You’ve probably been hearing a lot about grass-fed meats recently and are wondering if it’s really all it’s cracked up to be. Is it worth paying more? Is it really that much better for you? We have recently switched to grass-fed, free-range beef and pork and would not look back. Here is a look at what we have learned about the grass-fed difference. I hope this will shed a little light into the matter so that you can make the best informed decision based on your personal finances, ethics, and preferences.
For the most part, all cows start out eating grass for some period of time in their life. However, conventionally raised cows are treated far different from their natural grass-fed counterparts. Once a CAFO (Concentrated Animal Feeding Operation) cow destined for the conventional life hits around 650-750 pounds (which usually takes about 12 months), they are sent to feed lots. The purpose of a feedlot is to maximize weight and minimize overhead. Capitalism at it’s
worst finest. The CAFO cows are usually kept in the feed lots for about 3-4 months to boost their weight to 1200 pounds. They do this by feeding them concentrated feed to fatten them up.

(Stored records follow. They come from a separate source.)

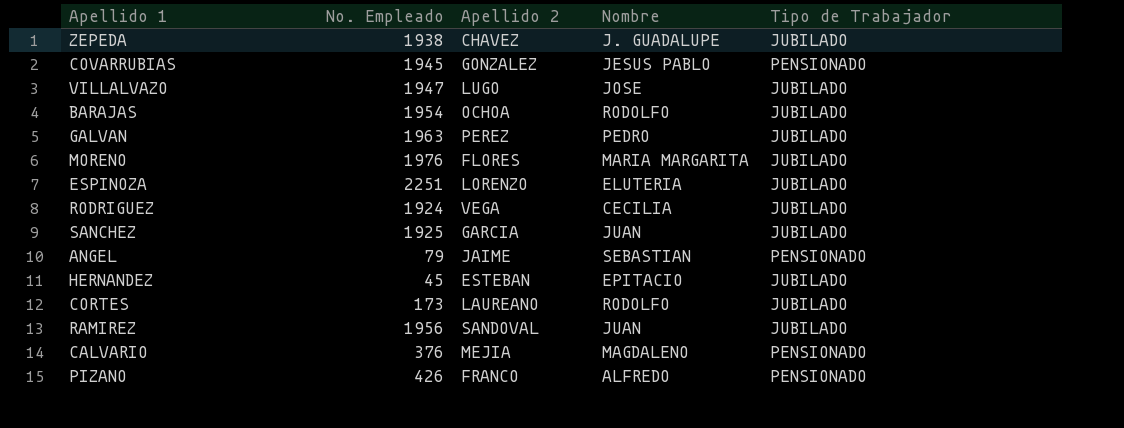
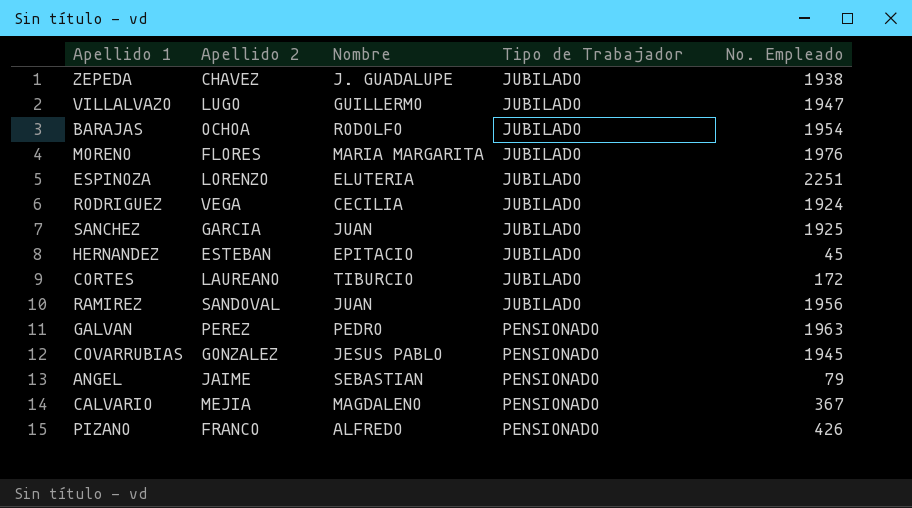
row order: none -> Tipo de Trabajador ascending
column No. Empleado | position: 2 -> 5
VILLALVAZO | Nombre: JOSE -> GUILLERMO
CORTES | Nombre: RODOLFO -> TIBURCIO
CORTES | No. Empleado: 173 -> 172
GALVAN | Tipo de Trabajador: JUBILADO -> PENSIONADO
CALVARIO | No. Empleado: 376 -> 367

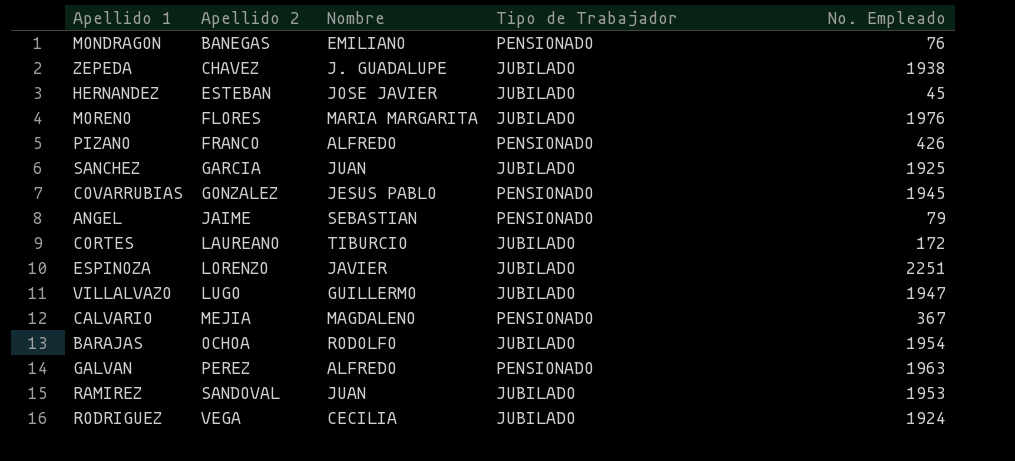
row order: Tipo de Trabajador ascending -> Apellido 2 ascending
row MONDRAGON: none -> BANEGAS | EMILIANO | PENSIONADO | 76
HERNANDEZ | Nombre: EPITACIO -> JOSE JAVIER
ESPINOZA | Nombre: ELUTERIA -> JAVIER
GALVAN | Nombre: PEDRO -> ALFREDO
RAMIREZ | No. Empleado: 1956 -> 1953

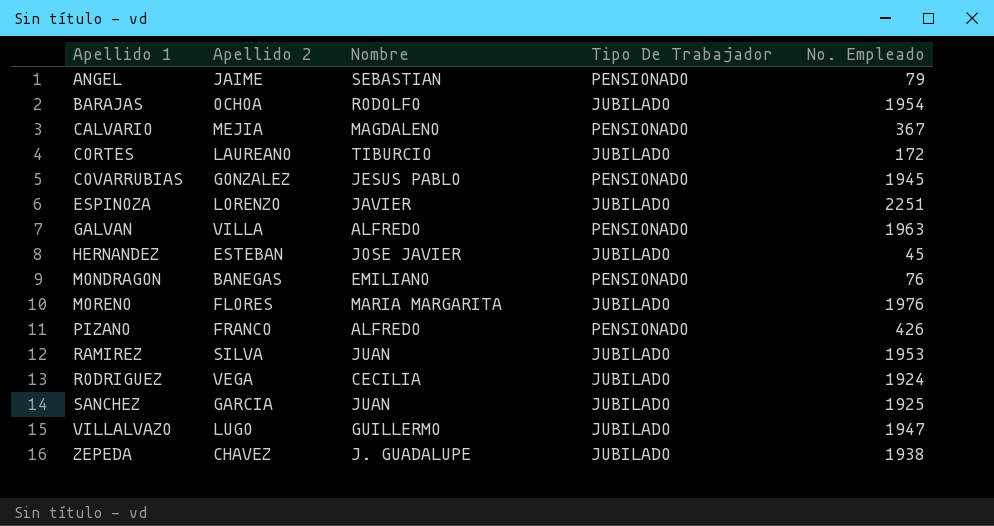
row order: Apellido 2 ascending -> Apellido 1 ascending
column name: Tipo de Trabajador -> Tipo De Trabajador
GALVAN | Apellido 2: PEREZ -> VILLA
RAMIREZ | Apellido 2: SANDOVAL -> SILVA

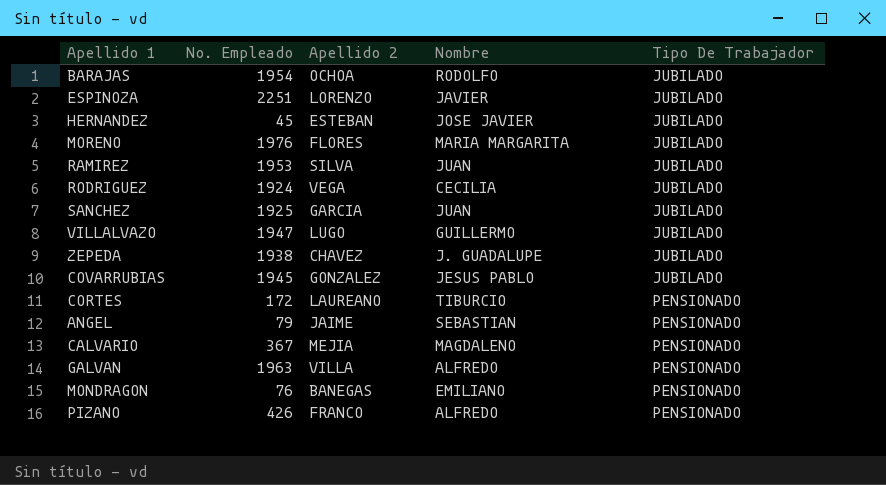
row order: Apellido 1 ascending -> Tipo De Trabajador ascending
column No. Empleado | position: 5 -> 2
COVARRUBIAS | Tipo De Trabajador: PENSIONADO -> JUBILADO
CORTES | Tipo De Trabajador: JUBILADO -> PENSIONADO

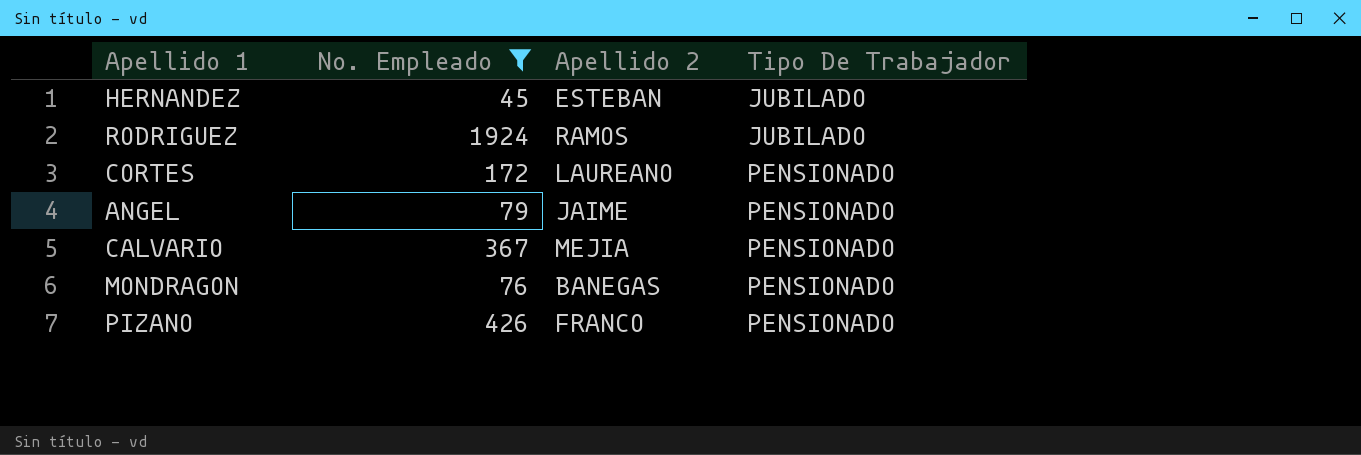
filter: none -> No. Empleado <= 1924
column Nombre | position: 4 -> none
RODRIGUEZ | Apellido 2: VEGA -> RAMOS

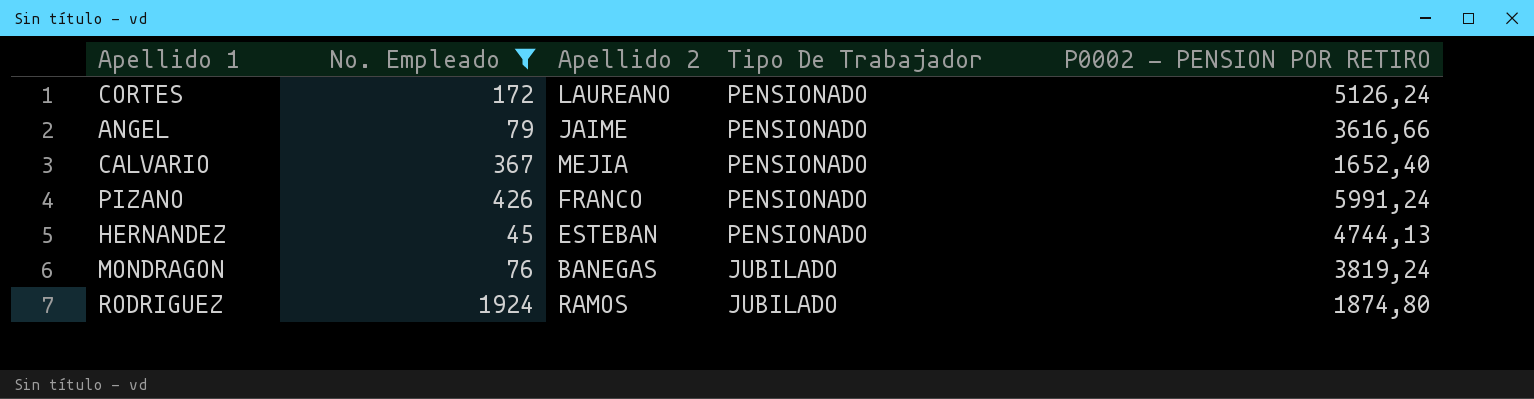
row order: Tipo De Trabajador ascending -> Tipo De Trabajador descending
column P0002 - PENSION POR RETIRO | position: none -> 5
HERNANDEZ | Tipo De Trabajador: JUBILADO -> PENSIONADO
MONDRAGON | Tipo De Trabajador: PENSIONADO -> JUBILADO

Concentrated feed can mean any number of things, but the base food is always a grain slurry, typically of corn and corn byproducts (husks, cobs), soy and soy hulls, spent brewery grain, spent distiller’s grain, and other cereals. CAFO nutritionists can get pretty creative, though, sometimes including cotton byproducts, old candy (including wrappers), beet and citrus pulp, and peanut shells in their cows’ diet. – Mark Sisson
The average feedlot is not a pretty picture. This is where cows are crammed together standing in their own manure (watch Food Inc. for an ugly visual).
So why don’t we want the beef that eventually ends up on our plate to be grain-fed? The ratio of omega-6 to omega-3 is all kinds of messed up in grain-fed. Not because the omega-6s skyrocket from the grain, but because the omega-3s are simply nonexistent. Why does this matter? Our bodies were made to live on a higher ratio of omega-3 to omega-6. Also, I don’t want cows eating something I’m trying to stay away from myself – grain. Grain does the same thing in the cows body that it does in ours. Lastly, cows were made to eat grass. Naturally, a cow will graze on GRASS, not grain and the primal lifestyle is all about eating as true to nature as possible.
Grass-fed cows shine significantly in their micronutrient profile than their grain-fed counterparts. They are higher in B vitamins, beta-carotene, vitamin K and trace minerals like magnesium, calcium and selenium. Grass-fed is also higher in CLA (conjugated linoleic acid). CLA is actually a trans fat, but it’s the good naturally occurring kind.
Affordability and Availability
The main reasons I’ve heard for not eating grass-fed beef is the price and the availability. It’s true, if you want quality meat you will have to pay more and/or it won’t be as convenient. For example, I pay about 40% more for grass-fed beef and drive about 20 miles to get it. However, because of the information above, I value this and don’t mind paying more when I can look the farmer in the eye and know exactly where it comes from. The availability has increased dramatically in the last ten years due to consumer awareness and demand – keep it up!
Ways to get grass-fed beef:
- Your local grocery store. This is the most expensive option.
- Farmer’s market. Many don’t, but you may live in an area where grass-fed beef is sold at your local farmer’s market, buy in bulk.
- Local Farm. This is the most reasonable option. You can search Eatwild for farmers near you. Some farmers sell in bulk (whole, half, or quarter cow) which is the absolute cheapest route. You will need a deep freezer and space to put this, but if you find another person that’s willing to split, you can be stocked up for a whole year! This is our goal eventually.
The bottom line? Eat beef. Get the highest quality beef you can afford (note: we have made sacrifices in other areas to allow room in our budget for grass-fed beef). “Don’t let the perfect be the enemy of the good“.